Copyright © 2009 Werner Hürlimann. This is an open access article distributed under the Creative Commons Attribution License, which permits unrestricted use, distribution, and reproduction in any medium, provided the original work is properly cited.
Abstract
Many distributions for first digits of integer sequences are not Benford. A simple method to derive parametric analytical extensions of Benford's law for first digits of numerical data is proposed. Two generalized Benford distributions are considered, namely, the two-sided power Benford (TSPB) distribution, which has been introduced in Hürlimann (2003), and the new Pareto Benford (PB) distribution. Based on the minimum chi-square estimators, the fitting capabilities of these generalized Benford distributions are illustrated and compared at some interesting and important integer sequences.

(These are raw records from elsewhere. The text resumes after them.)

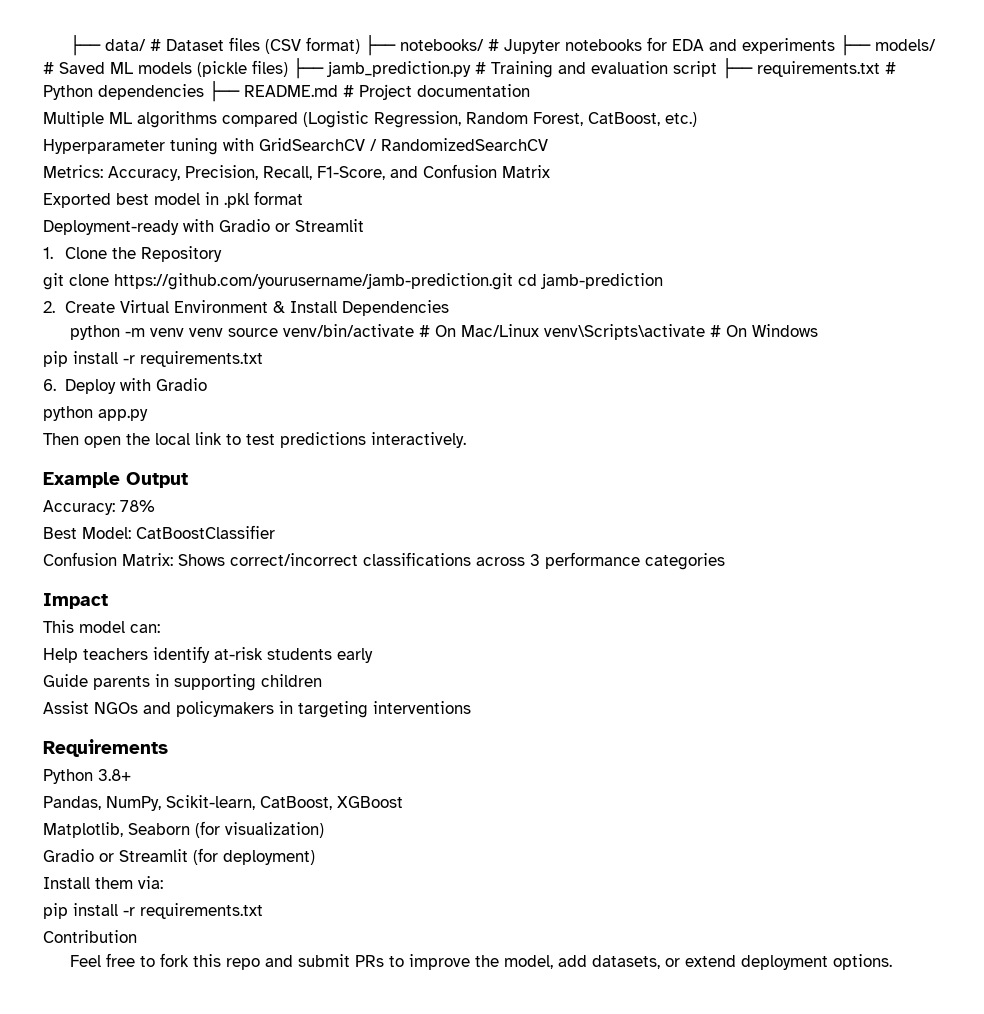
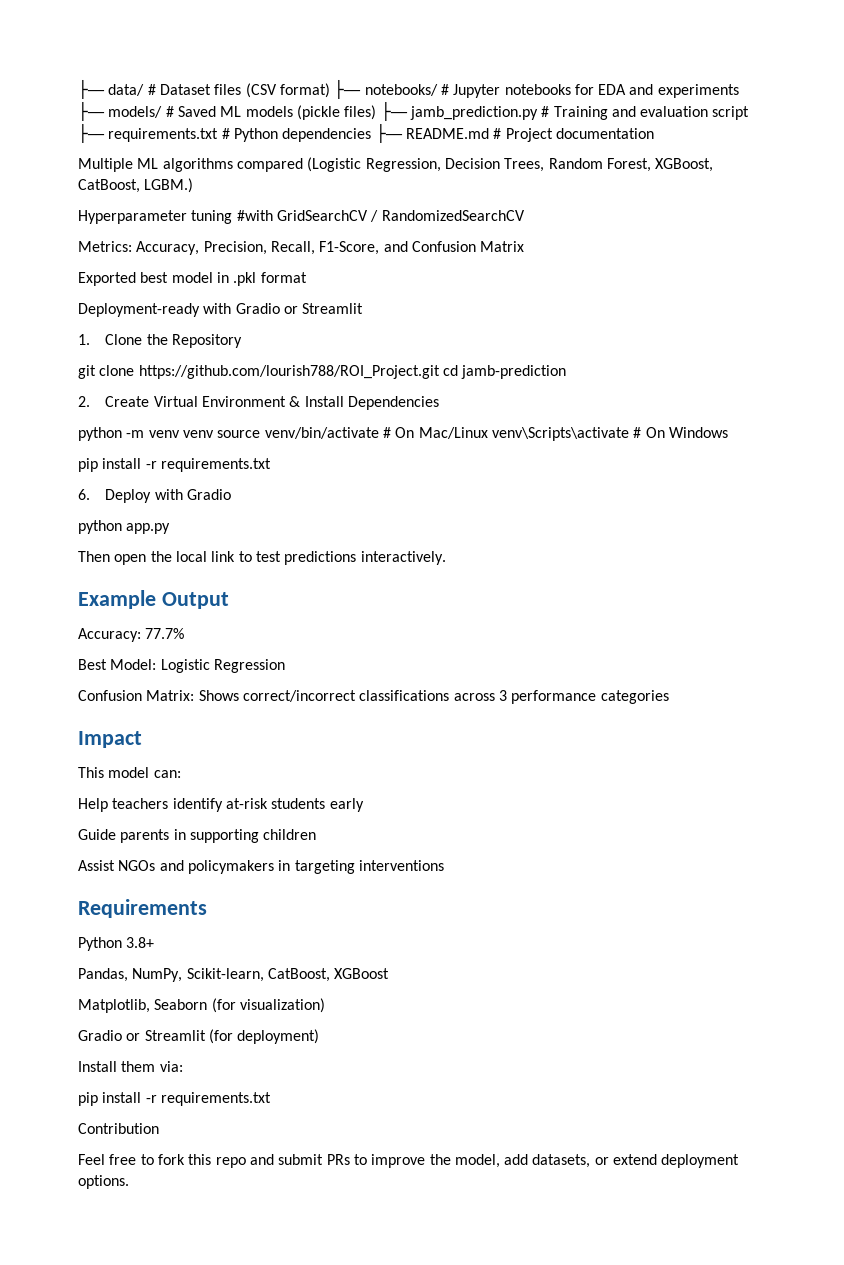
- Multiple ML algorithms compared (Logistic Regression, Random Forest, CatBoost, etc.)
+ Multiple ML algorithms compared (Logistic Regression, Decision Trees, Random Forest, XGBoost, CatBoost, LGBM.)
- Hyperparameter tuning with GridSearchCV / RandomizedSearchCV
+ Hyperparameter tuning #with GridSearchCV / RandomizedSearchCV
- git clone https://github.com/yourusername/jamb-prediction.git cd jamb-prediction
+ git clone https://github.com/lourish788/ROI_Project.git cd jamb-prediction
- Accuracy: 78%
+ Accuracy: 77.7%
- Best Model: CatBoostClassifier
+ Best Model: Logistic Regression

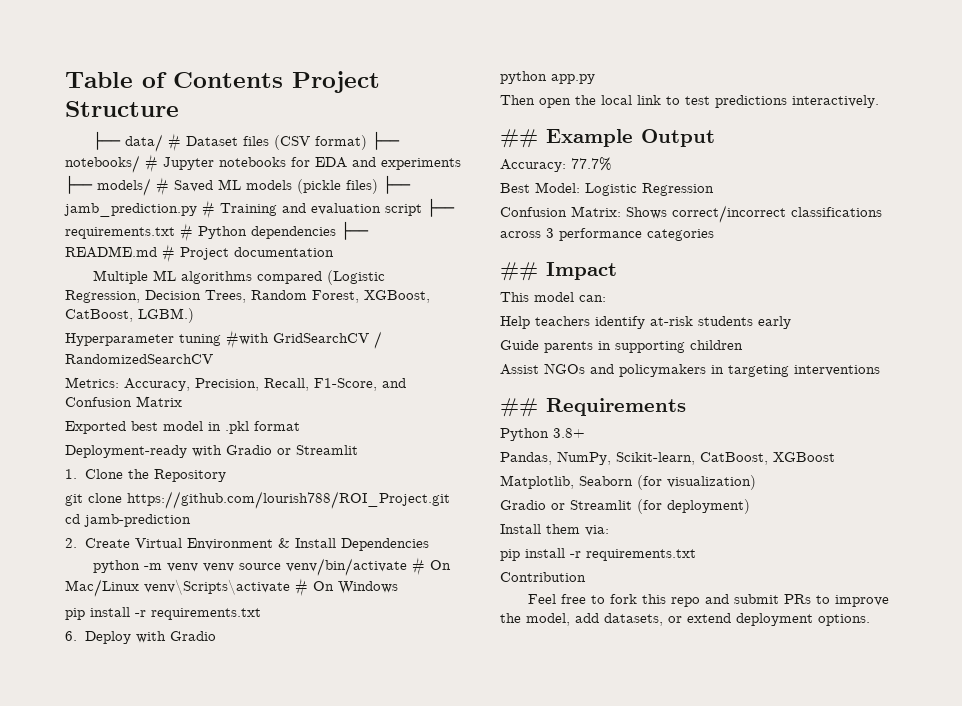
+ Table of Contents Project Structure
- Example Output
+ ## Example Output
- Impact
+ ## Impact
- Requirements
+ ## Requirements

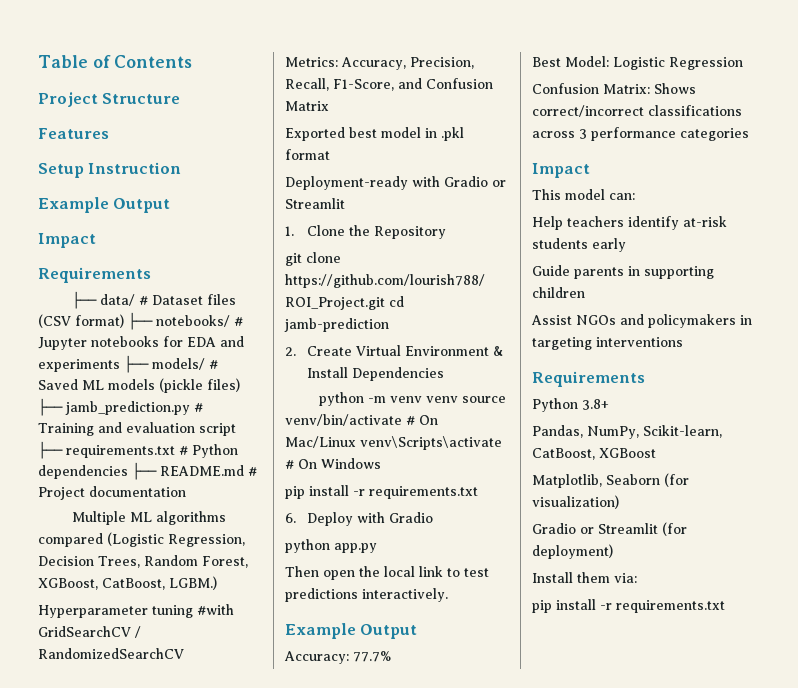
- Table of Contents Project Structure
+ Table of Contents
+ Project Structure
+ Features
+ Setup Instruction
+ Example Output
+ Impact
+ Requirements
  Then open the local link to test predictions interactively.
- ## Example Output
+ Example Output
  Confusion Matrix: Shows correct/incorrect classifications across 3 performance categories
- ## Impact
+ Impact
  Assist NGOs and policymakers in targeting interventions
- ## Requirements
+ Requirements
- Contribution
- Feel free to fork this repo and submit PRs to improve the model, add datasets, or extend deployment options.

In particular, it is significant that much of the analyzed integer sequences follow with a high P-value the generalized Benford distributions. While the sequences of prime numbers less than 1000, respectively, 10 000 are not at all Benford or TSPB distributed, they are approximately PB distributed with high P-values of 93.3% and 99.9% and reveal after a further deeper analysis of longer sequences a new interesting property. On the other side, Benford's law of a mixing of data sets is rejected at the 5% significance level while the PB law is accepted with a 93.6% P-value, which improves the P-value of 25.2%, which has been obtained previously for the TSPB law.